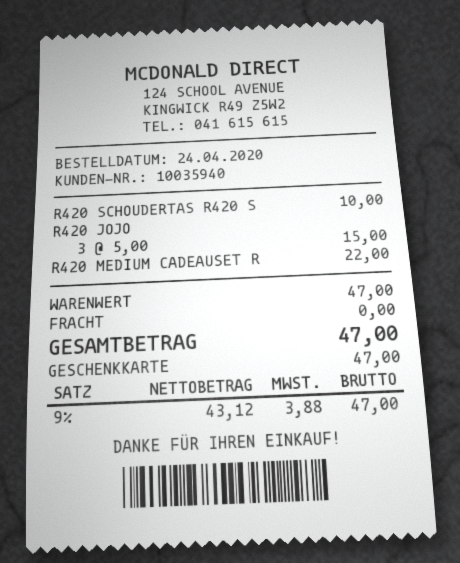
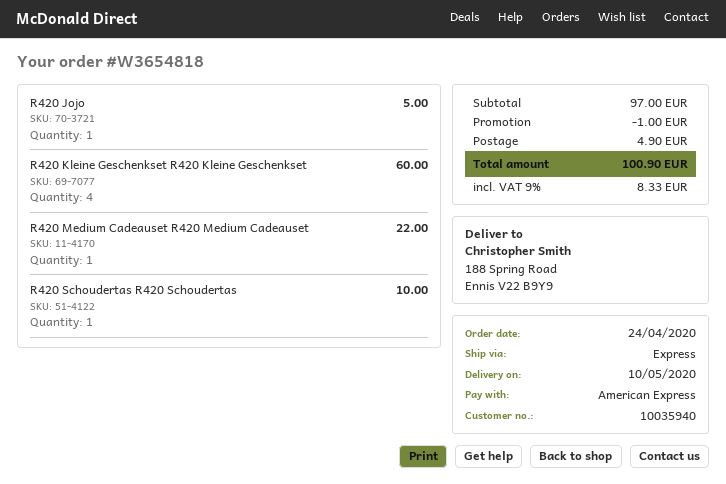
payment method: gift card -> American Express
R420 JOJO: 3 for 15.00 -> 1 for 5.00
R420 Kleine Geschenkset R420 Kleine Geschenkset: none -> 4 for 60.00
subtotal: 47.00 -> 97.00
discount: none -> 1.00
shipping: 0.00 -> 4.90
tax: 9% = 3.88 -> 9% = 8.33
total: 47.00 -> 100.90

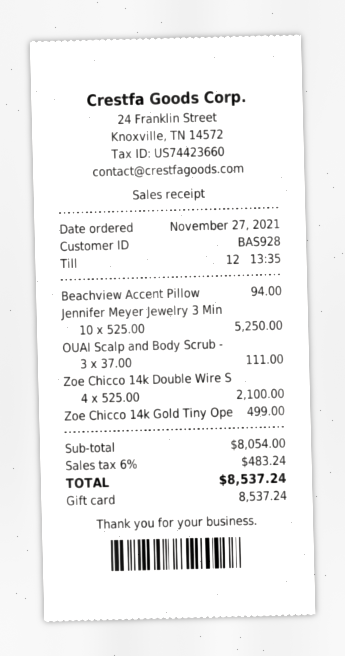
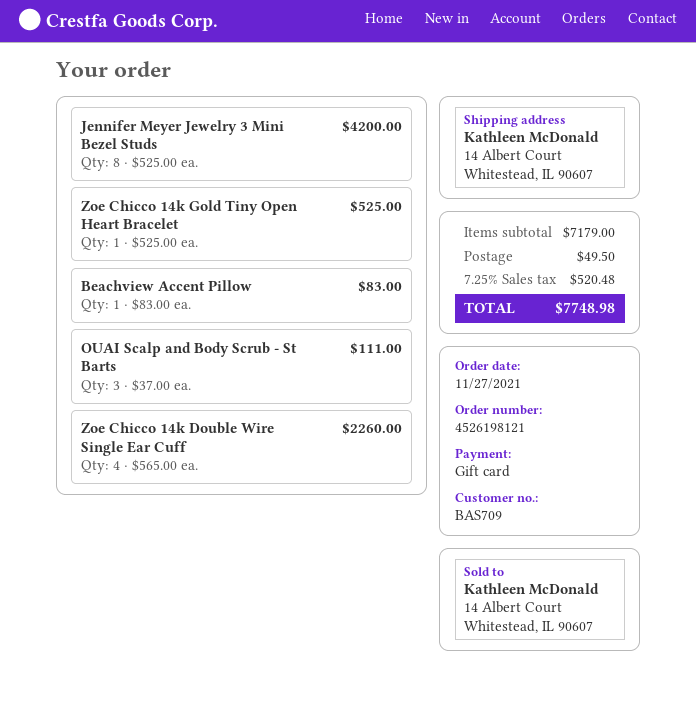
customer number: BAS928 -> BAS709
Beachview Accent Pillow: 1 x 94.00 = 94.00 -> 1 x 83.00 = 83.00
Jennifer Meyer Jewelry 3 Min: 10 x 525.00 = 5250.00 -> 8 x 525.00 = 4200.00
Zoe Chicco 14k Double Wire S: 4 x 525.00 = 2100.00 -> 4 x 565.00 = 2260.00
Zoe Chicco 14k Gold Tiny Ope: 1 x 499.00 = 499.00 -> 1 x 525.00 = 525.00
subtotal: 8054.00 -> 7179.00
shipping: none -> 49.50
tax: 6% = 483.24 -> 7.25% = 520.48
total: 8537.24 -> 7748.98

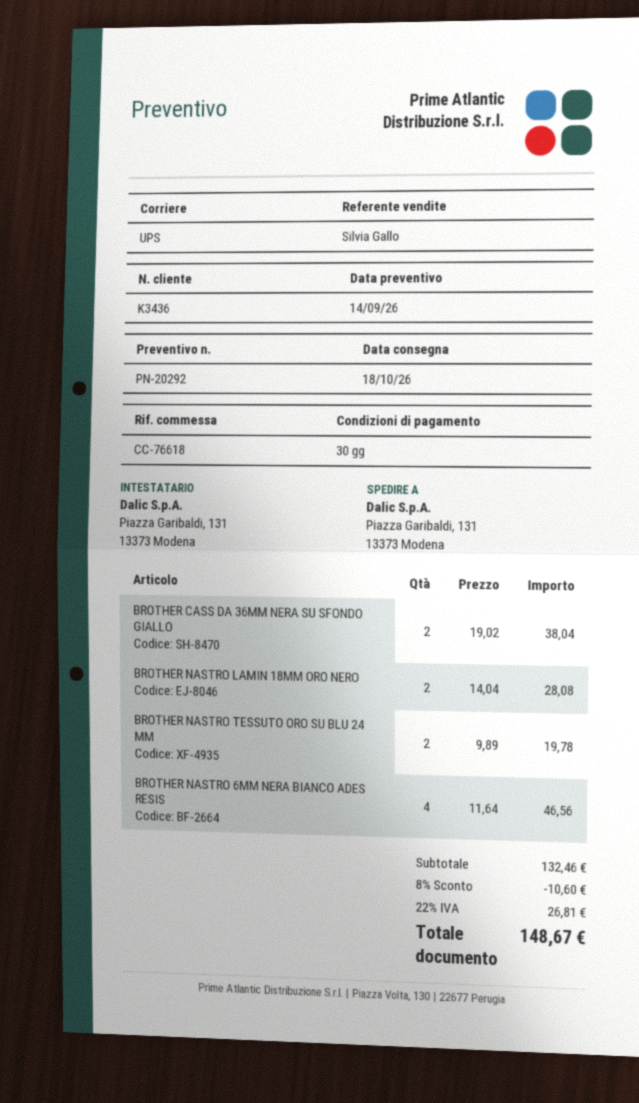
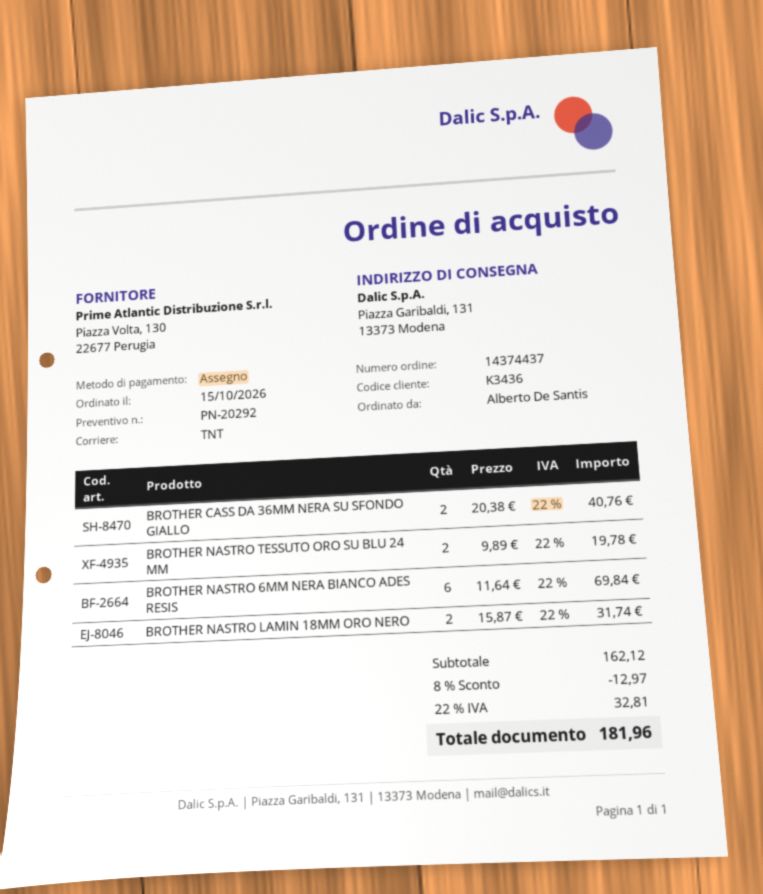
shipping method: UPS -> TNT
BROTHER CASS DA 36MM NERA SU SFONDO GIALLO: 2 x 19.02 = 38.04 -> 2 x 20.38 = 40.76
BROTHER NASTRO LAMIN 18MM ORO NERO: 2 x 14.04 = 28.08 -> 2 x 15.87 = 31.74
BROTHER NASTRO 6MM NERA BIANCO ADES RESIS: 4 x 11.64 = 46.56 -> 6 x 11.64 = 69.84
subtotal: 132.46 -> 162.12
discount: 8% = 10.60 -> 8% = 12.97
tax: 22% = 26.81 -> 22% = 32.81
total: 148.67 -> 181.96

◆ ◆ ◆ ◆ ◆

• **YOUR OBJECTIVE**:
Make an exact copy of the listing. Do not carry over its pictures.

• **OUTPUT OF THE EXERCISE**:
payment method: gift card -> American Express
R420 JOJO: 3 for 15.00 -> 1 for 5.00
R420 Kleine Geschenkset R420 Kleine Geschenkset: none -> 4 for 60.00
subtotal: 47.00 -> 97.00
discount: none -> 1.00
shipping: 0.00 -> 4.90
tax: 9% = 3.88 -> 9% = 8.33
total: 47.00 -> 100.90

customer number: BAS928 -> BAS709
Beachview Accent Pillow: 1 x 94.00 = 94.00 -> 1 x 83.00 = 83.00
Jennifer Meyer Jewelry 3 Min: 10 x 525.00 = 5250.00 -> 8 x 525.00 = 4200.00
Zoe Chicco 14k Double Wire S: 4 x 525.00 = 2100.00 -> 4 x 565.00 = 2260.00
Zoe Chicco 14k Gold Tiny Ope: 1 x 499.00 = 499.00 -> 1 x 525.00 = 525.00
subtotal: 8054.00 -> 7179.00
shipping: none -> 49.50
tax: 6% = 483.24 -> 7.25% = 520.48
total: 8537.24 -> 7748.98

shipping method: UPS -> TNT
BROTHER CASS DA 36MM NERA SU SFONDO GIALLO: 2 x 19.02 = 38.04 -> 2 x 20.38 = 40.76
BROTHER NASTRO LAMIN 18MM ORO NERO: 2 x 14.04 = 28.08 -> 2 x 15.87 = 31.74
BROTHER NASTRO 6MM NERA BIANCO ADES RESIS: 4 x 11.64 = 46.56 -> 6 x 11.64 = 69.84
subtotal: 132.46 -> 162.12
discount: 8% = 10.60 -> 8% = 12.97
tax: 22% = 26.81 -> 22% = 32.81
total: 148.67 -> 181.96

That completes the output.